The semi-online paradigm is well-suited for agent tasks where real environments are costly or unstable. Similar logic could be transferred to web automation, desktop operations, robot learning from offline demos, and tool-calling agents.
The results suggest that data scale is not the only variable. Improved reward attribution allows 15k trajectories to achieve effects comparable to much larger training sets.

Limitations & Future Work¶

Semi-online feedback remains limited by the coverage of the offline dataset. Unobserved pop-ups, delays, rare app states, and cross-platform events cannot be generated from static trajectories.
The current validity filter relies on ground-truth labels and action type rules. Replacing these with learned verifiers or process reward models could introduce reward noise, calibration drift, and reward hacking.
Experiments are concentrated on Android mobile environments.
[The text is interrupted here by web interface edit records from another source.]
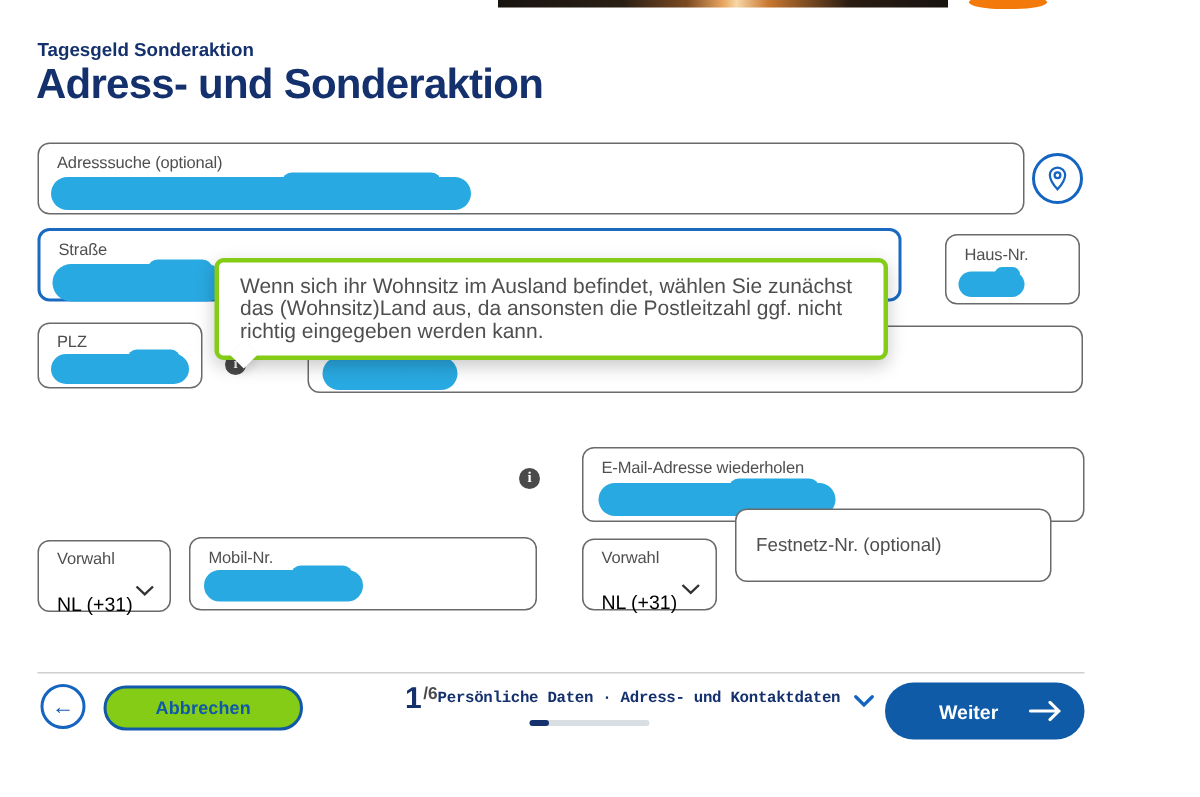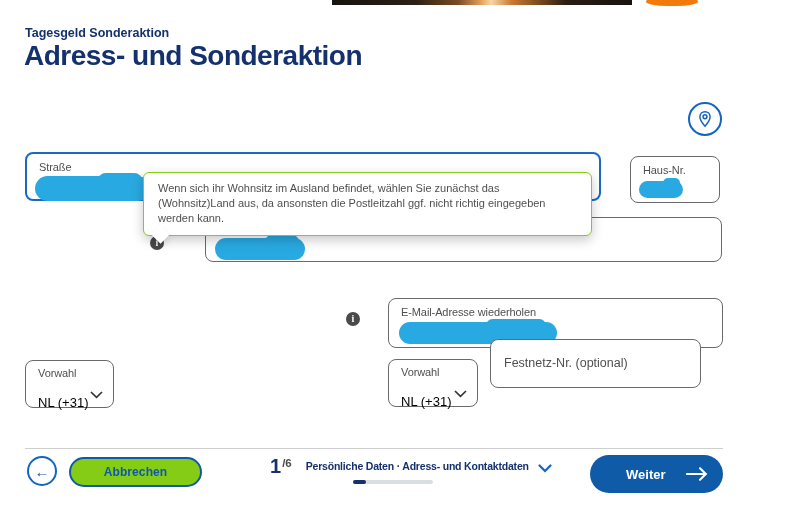--- a/index.html
+++ b/index.html
@@ -74,6 +74,10 @@
   <div class="eyebrow">Tagesgeld Sonderaktion</div>
   <h1 class="page-title">Adress- und Sonderaktion</h1>
 
+  <div class="field" style="left:25px;top:95px;width:658px;height:48px;">
+    <span class="flabel">Adresssuche (optional)</span>
+    <span class="scribble" style="left:8px;top:22px;width:280px;height:22px;"></span>
+  </div>
   <button class="round-btn" style="left:688px;top:102px;width:34px;height:34px;">
     <span style="display:flex;">
       <svg width="20" height="20" viewBox="0 0 24 24">

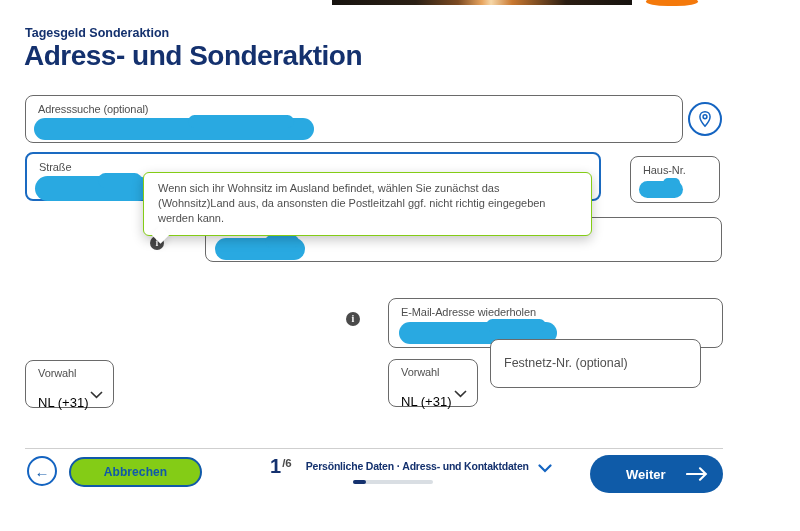--- a/index.html
+++ b/index.html
@@ -32,8 +32,8 @@
     display:flex; align-items:center; justify-content:center; line-height:1; }
 
   .tooltip { position:absolute; left:143px; top:172px; width:449px; min-height:46px; background:#fff;
-    border:1px solid #84cc16; border-radius:6px; box-shadow:0 4px 12px rgba(0,0,0,0.22);
-    padding:8px 14px 9px 14px; font-size:11px; line-height:15px; color:#4f4f4f; z-index:6; }
+    border:3px solid #84cc16; border-radius:6px; box-shadow:0 4px 12px rgba(0,0,0,0.22);
+    padding:8px 14px 9px 14px; font-size:14px; line-height:15px; color:#4f4f4f; z-index:6; }
   .tooltip::after { content:""; position:absolute; left:10px; bottom:-6px; width:13px; height:13px;
     background:#fff; transform:rotate(45deg); box-shadow:3px 3px 6px rgba(0,0,0,0.10); }
 

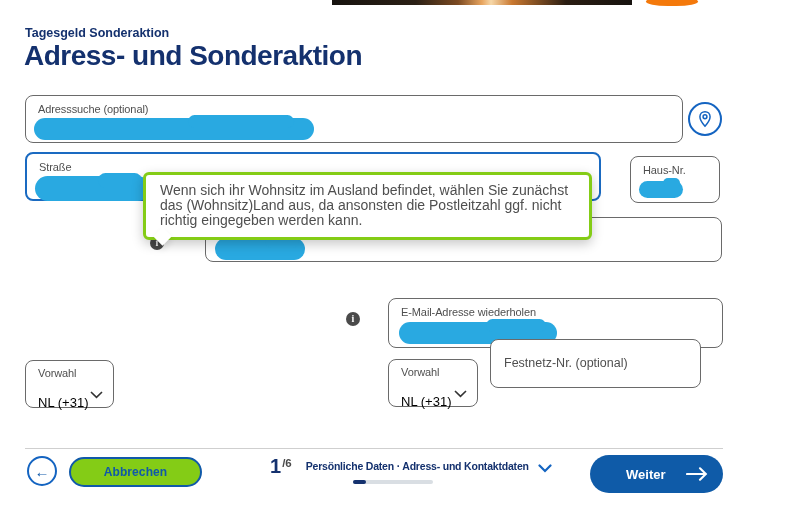--- a/index.html
+++ b/index.html
@@ -100,6 +100,10 @@
     <span>Wenn sich ihr Wohnsitz im Ausland befindet, wählen Sie zunächst das (Wohnsitz)Land aus, da ansonsten die Postleitzahl ggf. nicht richtig eingegeben werden kann.</span>
   </div>
 
+  <div class="field" style="left:25px;top:215px;width:110px;height:44px;">
+    <span class="flabel" style="top:6px;">PLZ</span>
+    <span class="scribble" style="left:8px;top:20px;width:92px;height:20px;"></span>
+  </div>
   <div class="info-dot" style="left:150px;top:236px;">
     <span>i</span>
   </div>

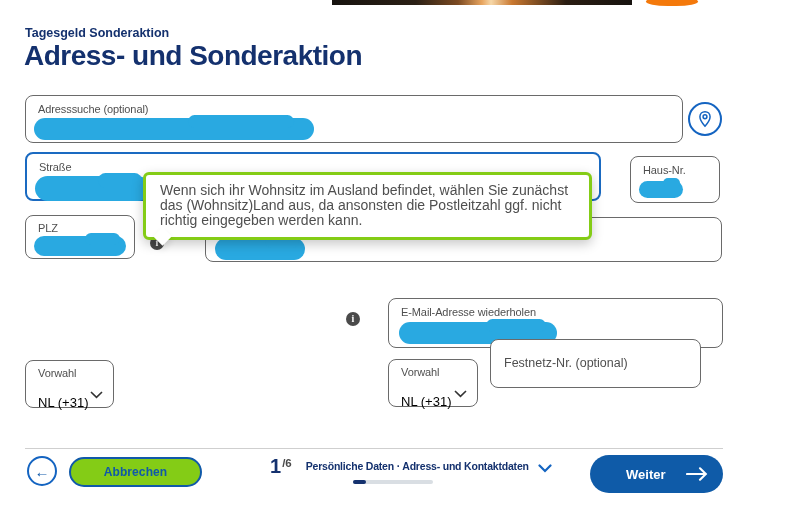--- a/index.html
+++ b/index.html
@@ -129,6 +129,10 @@
         </svg>
     </span>
   </div>
+  <div class="field" style="left:126px;top:358px;width:232px;height:49px;">
+    <span class="flabel">Mobil-Nr.</span>
+    <span class="scribble" style="left:9px;top:21px;width:106px;height:21px;"></span>
+  </div>
   <div class="field" style="left:388px;top:359px;width:90px;height:48px;">
     <span class="flabel" style="top:6px;">Vorwahl</span>
     <span class="select-value">NL (+31)</span>

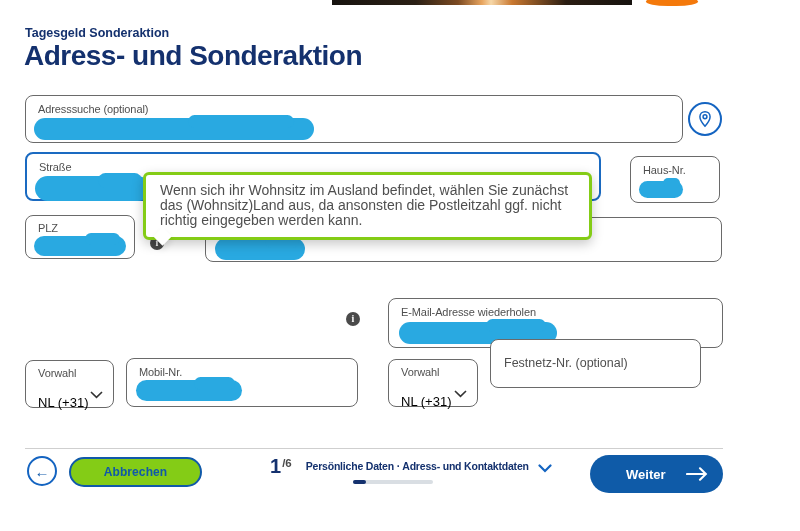--- a/index.html
+++ b/index.html
@@ -52,7 +52,7 @@
   .step-row { position:absolute; left:270px; top:453px; height:26px; display:flex; align-items:center; }
   .step-current { font-size:20px; font-weight:bold; color:#14316e; }
   .step-total { font-size:11.5px; font-weight:bold; color:#4a4a4a; margin-top:-7px; margin-left:1px; }
-  .step-label { font-size:10.5px; font-weight:bold; color:#14316e; letter-spacing:-0.2px; margin-left:14px; white-space:nowrap; }
+  .step-label { font-size:10.5px; font-weight:bold; color:#14316e; letter-spacing:-0.2px; white-space:nowrap;font-family:Liberation Mono, monospace; }
   .step-chevron { margin-left:9px; margin-top:3px; cursor:pointer; }
 
   .progress-track { position:absolute; left:353px; top:480px; width:80px; height:4px; background:#d9dee3; border-radius:2px; }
Desktop and browser environments involve hovers, right-clicks, shortcuts, drag-and-drop, multiple windows, and asynchronous page changes, requiring redesigned validity criteria.
The paper does not provide interaction evaluations in real online deployments. While SOLAR-RL is effective on static and dynamic benchmarks, it still needs validation against real-world app version changes and system state drifts.

vs SFT / Behavior Cloning: SFT learns expert actions but lacks recovery mechanisms after deviation; SOLAR-RL exposes the model to deviation structures via candidate trajectories and failure points.
vs Online RL: Online RL offers real dynamic feedback but is expensive and high-variance; SOLAR-RL simulates feedback with static data, trading coverage for stability and low cost.
vs UI-S1 / semi-online GUI RL: UI-S1 uses a patch module to correct bias, while SOLAR-RL emphasizes outcome-aware credit assignment and reward shaping.
vs VAGEN / Bi-Level GAE: VAGEN rewards explicit world modeling and performs hierarchical credit propagation; SOLAR-RL reconstructs rewards from trajectory validity and breakdown positions without a world model.

Rating¶

Novelty: ⭐⭐⭐⭐ Semi-online GUI RL is not entirely new, but the combination of failure-point detection and target-aligned shaping is highly targeted.
Experimental Thoroughness: ⭐⭐⭐⭐ Covers three GUI benchmarks and training dynamics, though real-world environment validation is still limited.
Writing Quality: ⭐⭐⭐⭐ Clear motivation and intuitive diagrams; some tables and formulas in the appendix have limited readability in specific formats.
Value: ⭐⭐⭐⭐ Highly practical for training GUI agents at low cost, especially in scenarios with existing offline demos but difficult large-scale online interaction.